At the beginning of Victoria's memorial service, George, her husband, gave a welcome speech. The first memory he told us about was of the last few weeks or months of her life, when every morning she would wake up and they would share a beer. Even on her last day, he wet her lips with some beer, and he thought he could see a smile.

This reminded me of the story my uncle told after my Grandmother's funeral. He had visited her the weekend before she died. He'd asked her if there was anything he could get her or do for her to make her more comfortable, and she asked him to bring her a beer. I didn't think of her as a beer-drinker at all -- she drank wine with dinner, and sometimes a brandy before bed. But apparently one of the things that shuts down when you're dying is your ability to swallow, and beer was what she believed would go down the easiest.

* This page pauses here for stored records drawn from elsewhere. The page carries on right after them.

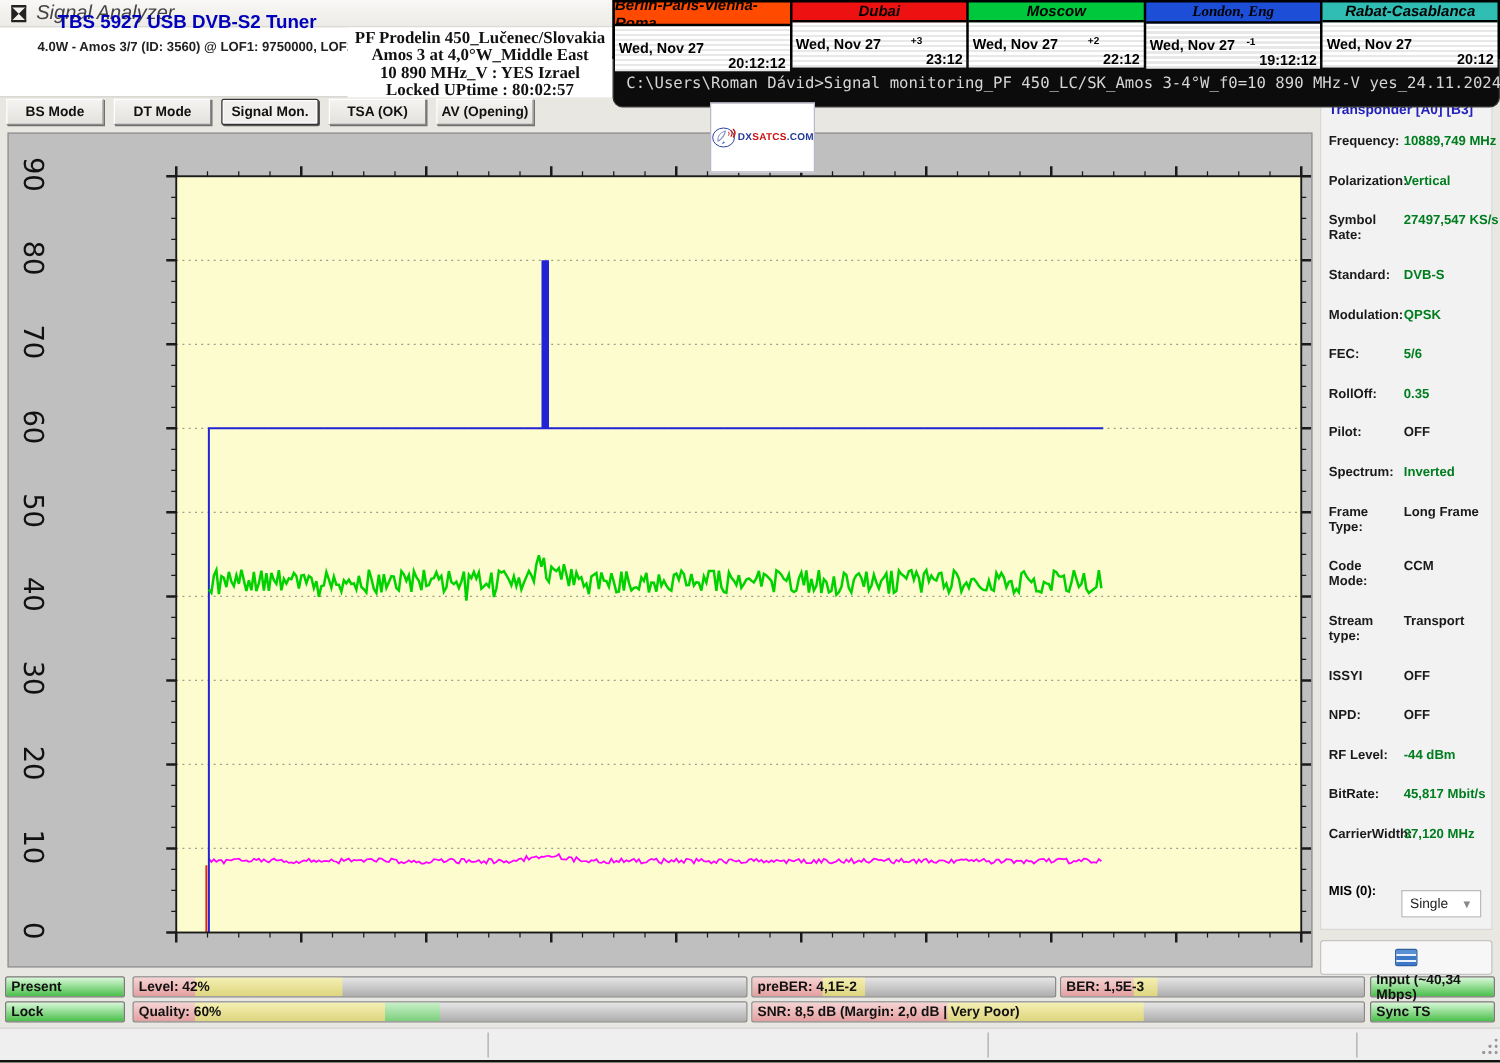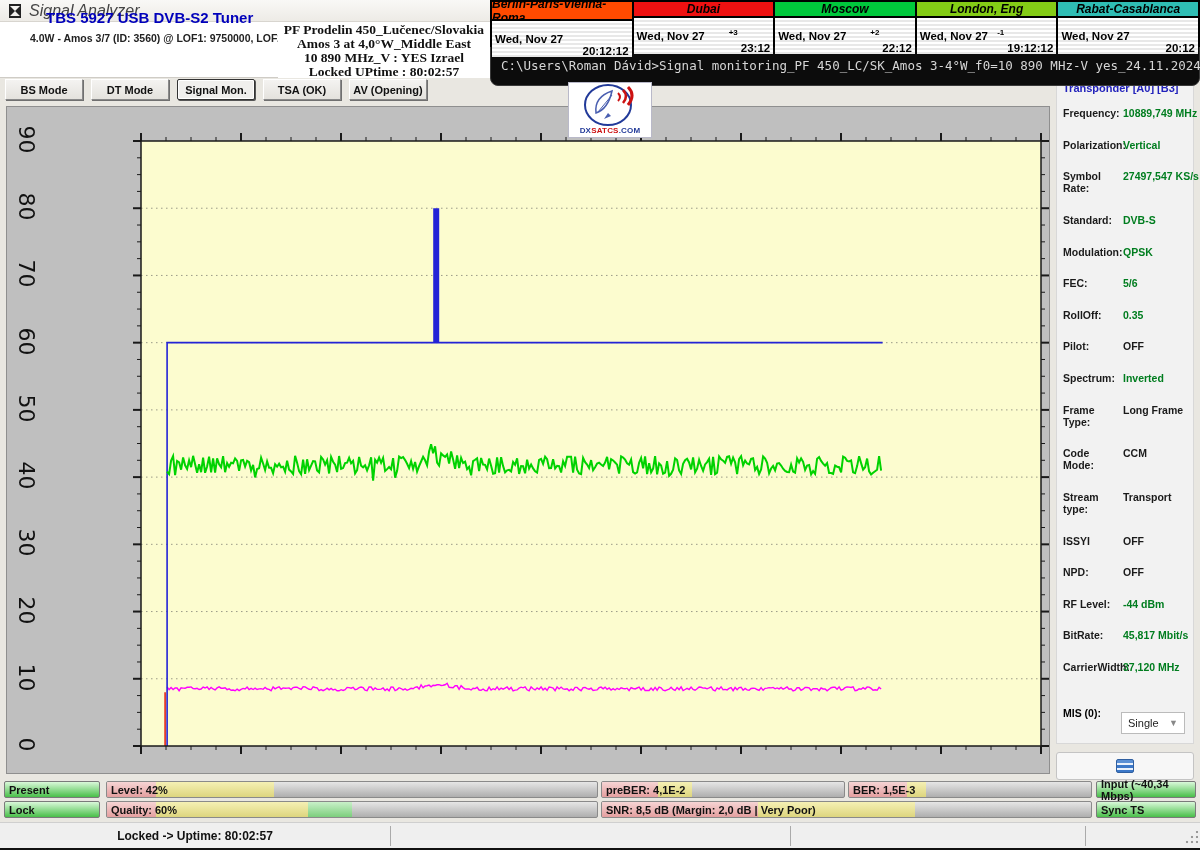--- a/index.html
+++ b/index.html
@@ -158,7 +158,7 @@
       </div>
     </div>
     <div class="clock">
-      <div class="city" style="background: #84cc16;">London, Eng</div>
+      <div class="city" style="background: #1d4ed8; font-family: Liberation Serif, serif;">London, Eng</div>
       <div class="when">
         <span class="date">Wed, Nov 27</span>
         <span class="off">-1</span>

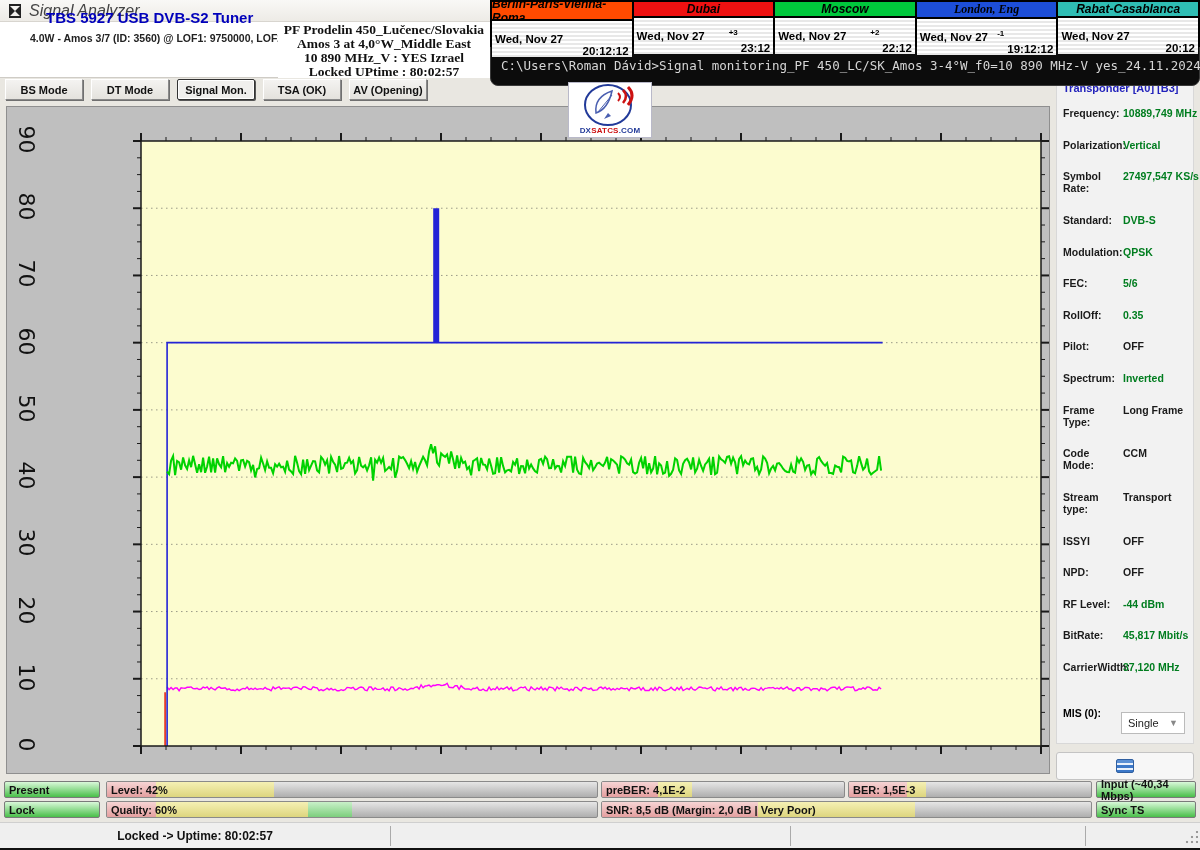--- a/index.html
+++ b/index.html
@@ -48,7 +48,7 @@
 
   
   .logo { position:absolute; left:568px; top:82px; width:84px; height:56px; background:#fff;
-    border:1px solid #b9b9c9; z-index:25; display:flex; flex-direction:column; align-items:center; }
+    border:1px solid #b9b9c9; z-index:25; display:flex; flex-direction:row; align-items:center; }
   .logo svg { display:block; }
   .logo .txt { font-size:8px; font-weight:bold; letter-spacing:.2px; line-height:8px; }
   .logo .b { color:#223a99; } .logo .r { color:#cc1111; }

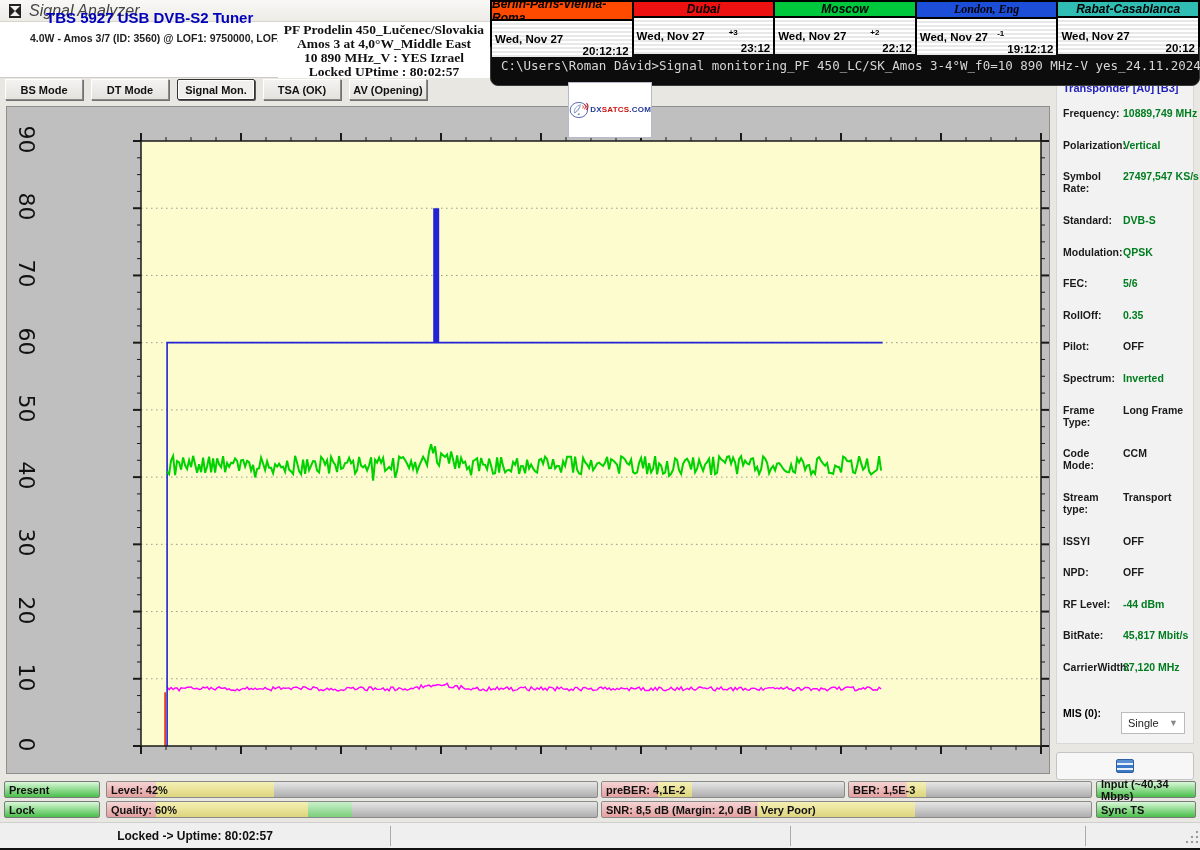--- a/index.html
+++ b/index.html
@@ -497,7 +497,6 @@
   </div>
 
 <div class="statusbar">
-  <div class="status-sec" style="left:0;width:390px">Locked -&gt; Uptime: 80:02:57</div>
   <div class="status-div" style="left:390px"></div>
   <div class="status-div" style="left:790px"></div>
   <div class="status-div" style="left:1085px"></div>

This makes me sad that I didn't work harder to bring Bonnie (who was a beer drinker) beer when she was dying. I just assumed that it would conflict with all the other drugs she was taking, and be a problem for all the tubes. At the period when I was spending a lot of my visiting time giving her sponges to wet her mouth with, I did bring some coffee, and it turned out to be a mistake -- the diuretic effect of even less than an ounce of decaf coffee was too much for the tubes she was on.

This is only two anecdotes, but until recently I didn't really hear that many anecdotes about the care of the dying, so the fact that there are two suggests that there might be lots more. So maybe the institutions and people who deal with the dying all the time should try to figure out how they could provide the benefits of beer to all their patients.